AttnComp (not yet a shipping product as of March 2026) proposes replacing perplexity scoring with cross-attention patterns as the compression metric. The argument: perplexity measures how “surprising” a token is given its predecessors — useful for language modeling, but only loosely correlated with task relevance. Cross-attention patterns directly show which tokens the model attends to for a given output, making it a more principled importance metric.

Published results show AttnComp outperforms LLMLingua at equivalent compression ratios. Monitor for OSS release.


AI gateways sit between your application and the LLM provider. They handle routing, rate limiting, cost management, and increasingly, active context transformation. The gateway category is where infrastructure and context engineering overlap.

Edgee positions as a “composable edge layer” for AI applications.

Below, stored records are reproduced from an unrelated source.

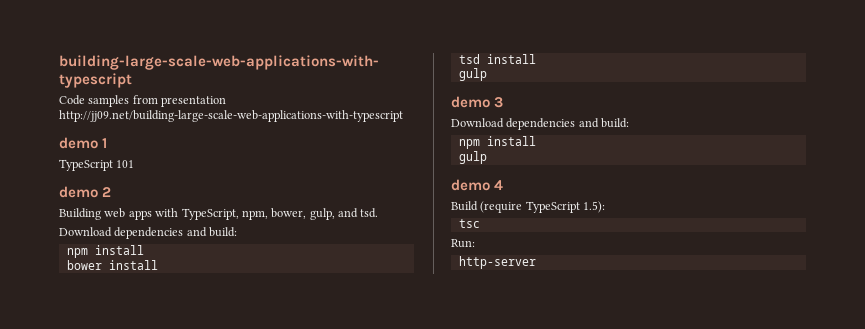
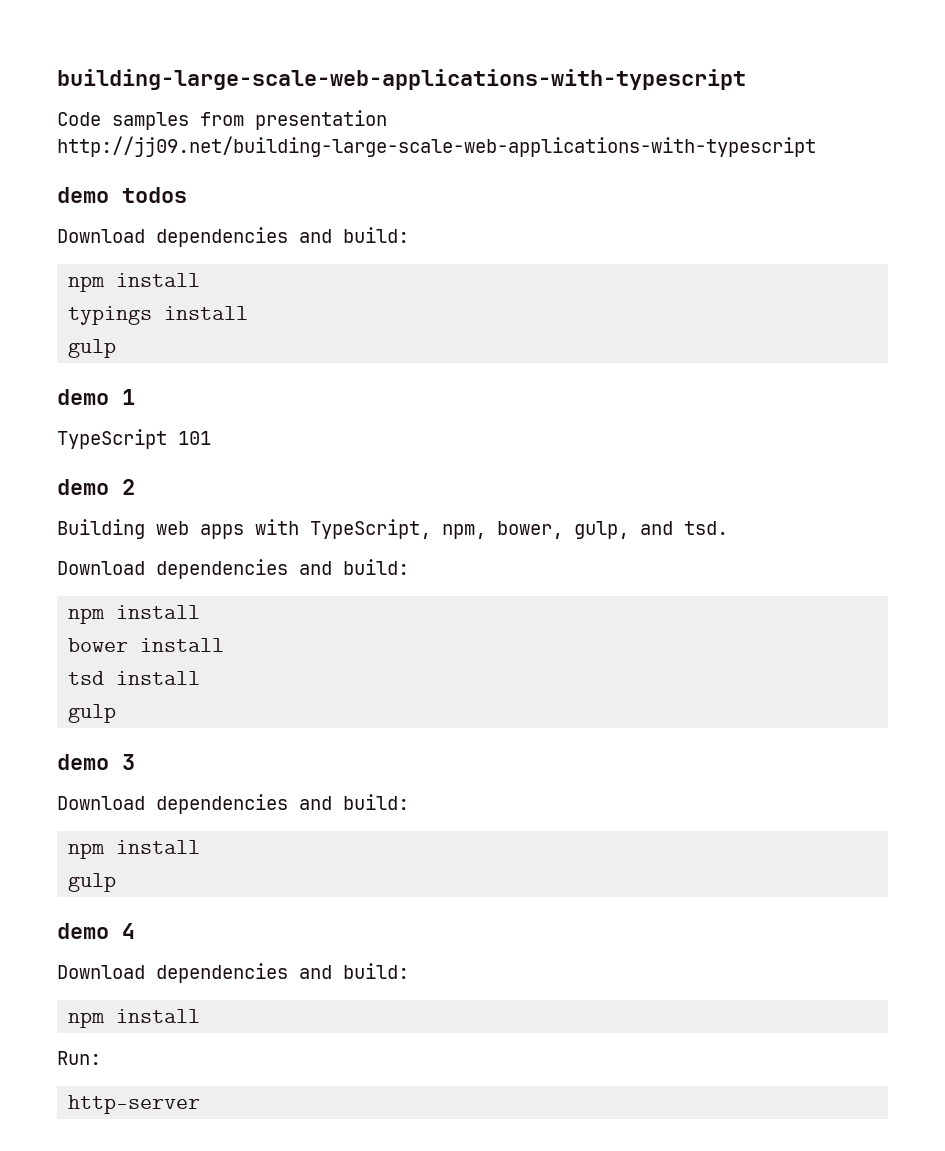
+ demo todos
+ Download dependencies and build:
+ npm install
+ typings install
+ gulp
  demo 4
- Build (require TypeScript 1.5):
- tsc
+ Download dependencies and build:
+ npm install

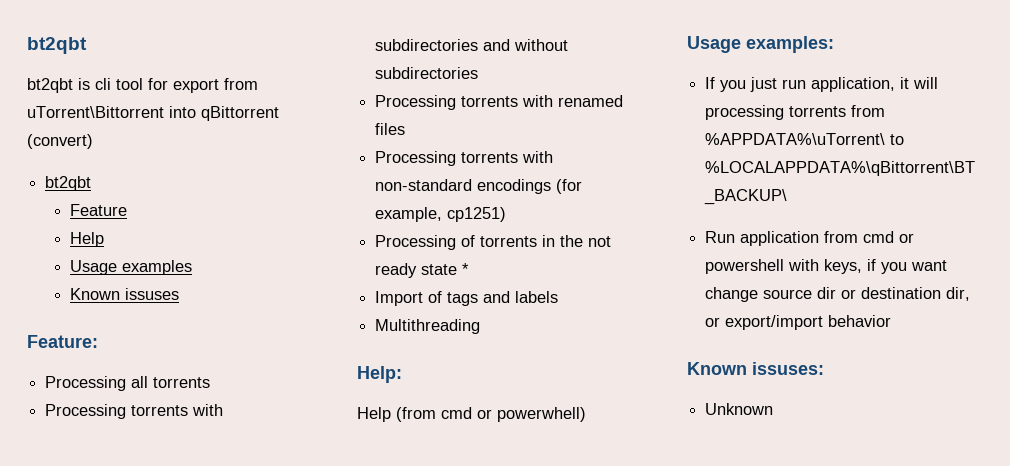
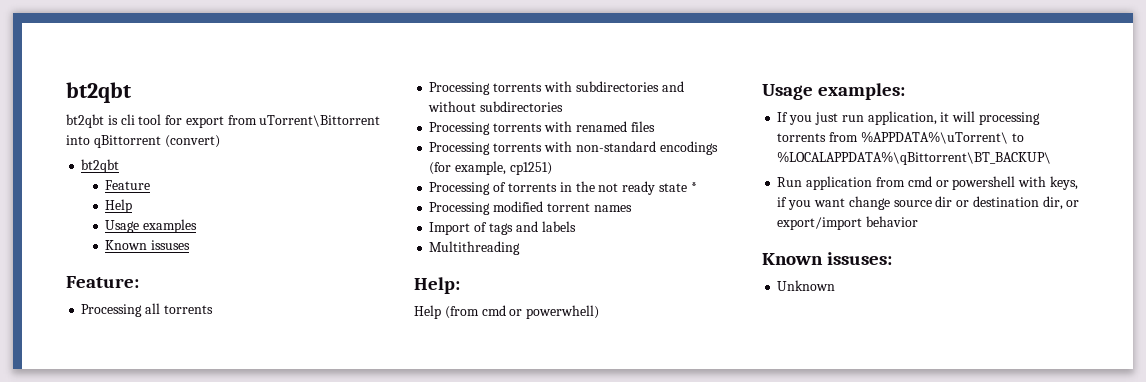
+ Processing modified torrent names

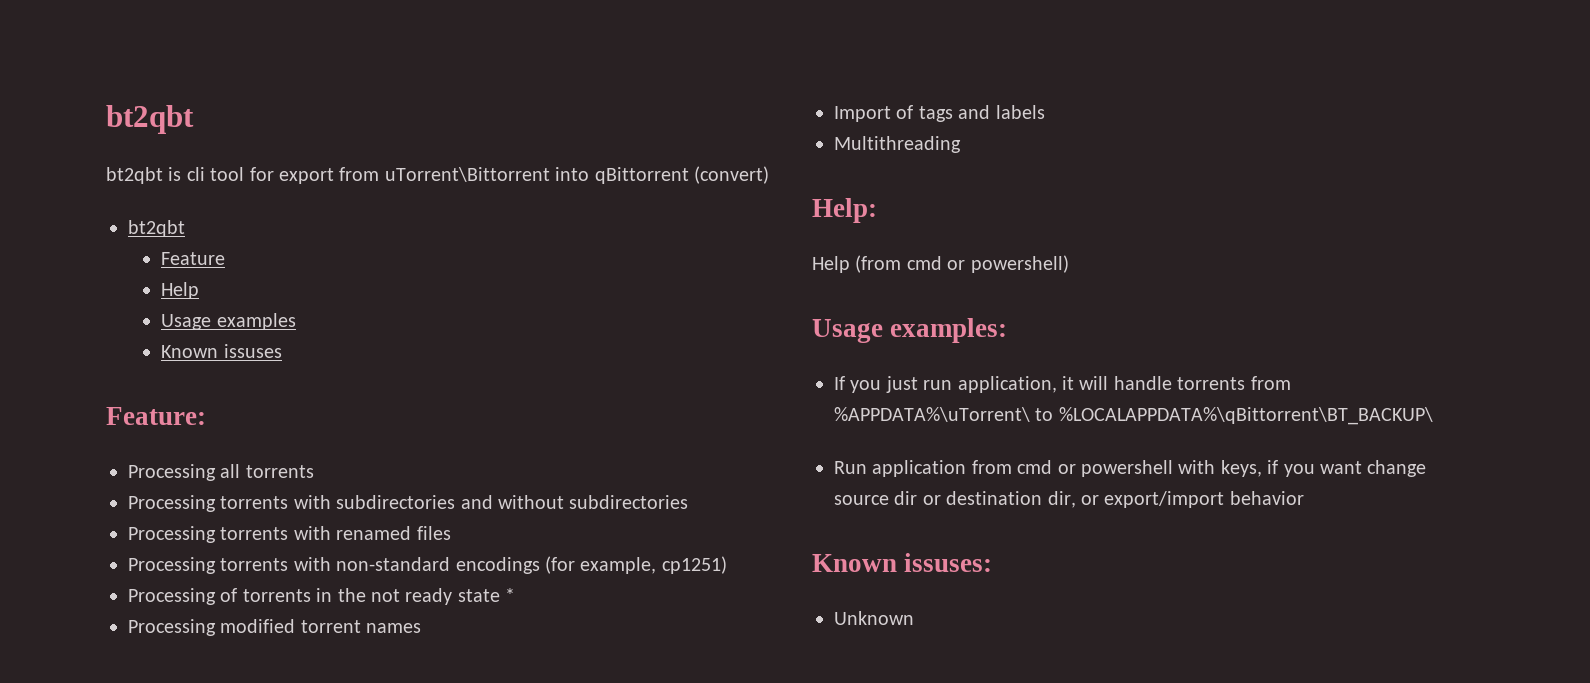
- Help (from cmd or powerwhell)
+ Help (from cmd or powershell)
- If you just run application, it will processing torrents from %APPDATA%\uTorrent\ to %LOCALAPPDATA%\qBittorrent\BT_BACKUP\
+ If you just run application, it will handle torrents from %APPDATA%\uTorrent\ to %LOCALAPPDATA%\qBittorrent\BT_BACKUP\

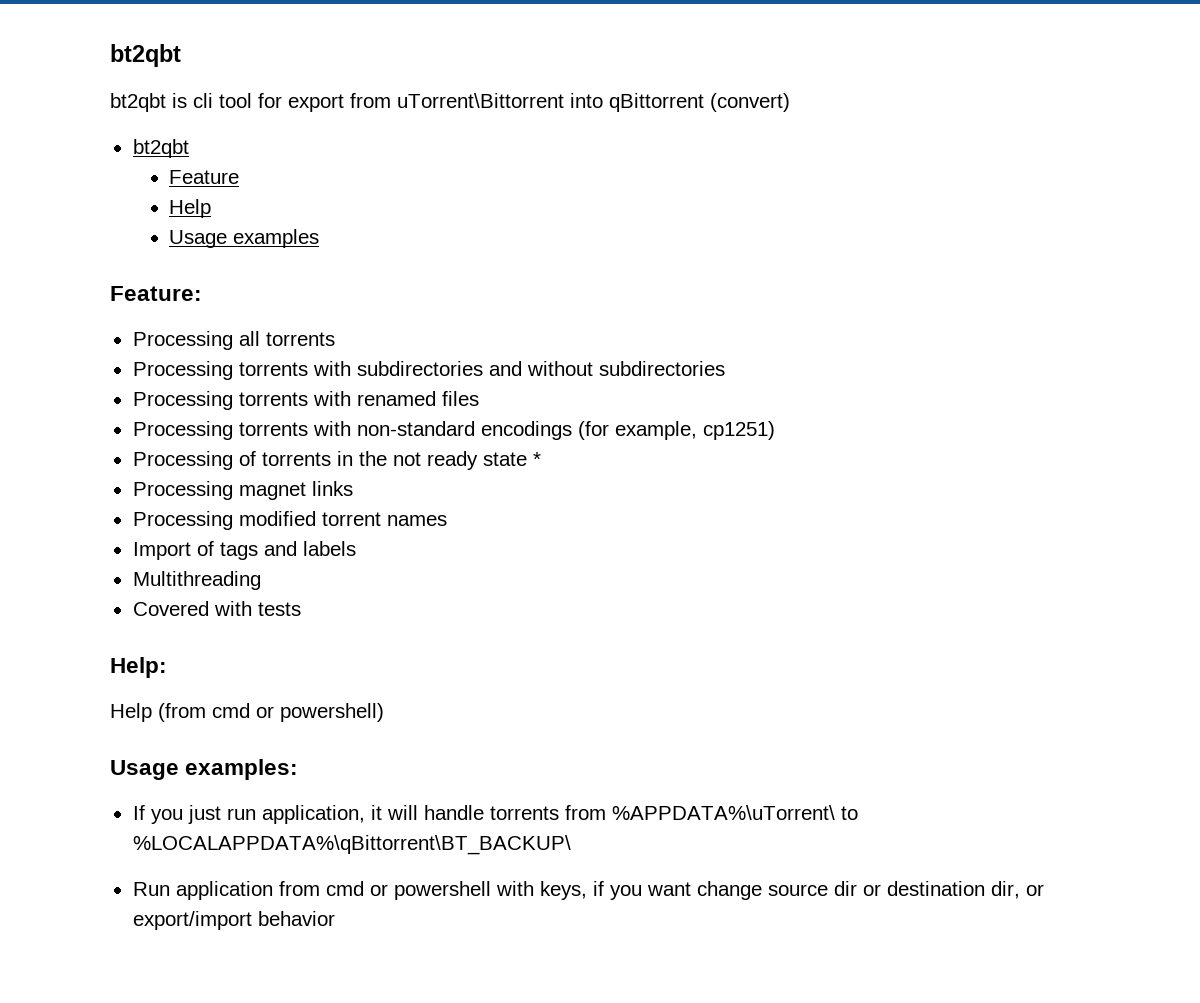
- Known issuses
+ Processing magnet links
+ Covered with tests
- Known issuses:
- Unknown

Its context engineering features operate transparently at the HTTP layer: the application sends a standard API call, Edgee intercepts it, applies compression and routing policies, and forwards the optimized request to the model.

AttributeDetails
Sourceedgee.cloud
Context compressionUp to 50% active compression
DeploymentEdge (close to user, low latency)
FeaturesRouting, guardrails, compression, cost policies

The “edge” positioning is deliberate: by running close to the user rather than in a centralized server, Edgee reduces round-trip latency while still intercepting the full request/response cycle. This matters in interactive applications where token compression and latency are both constraints.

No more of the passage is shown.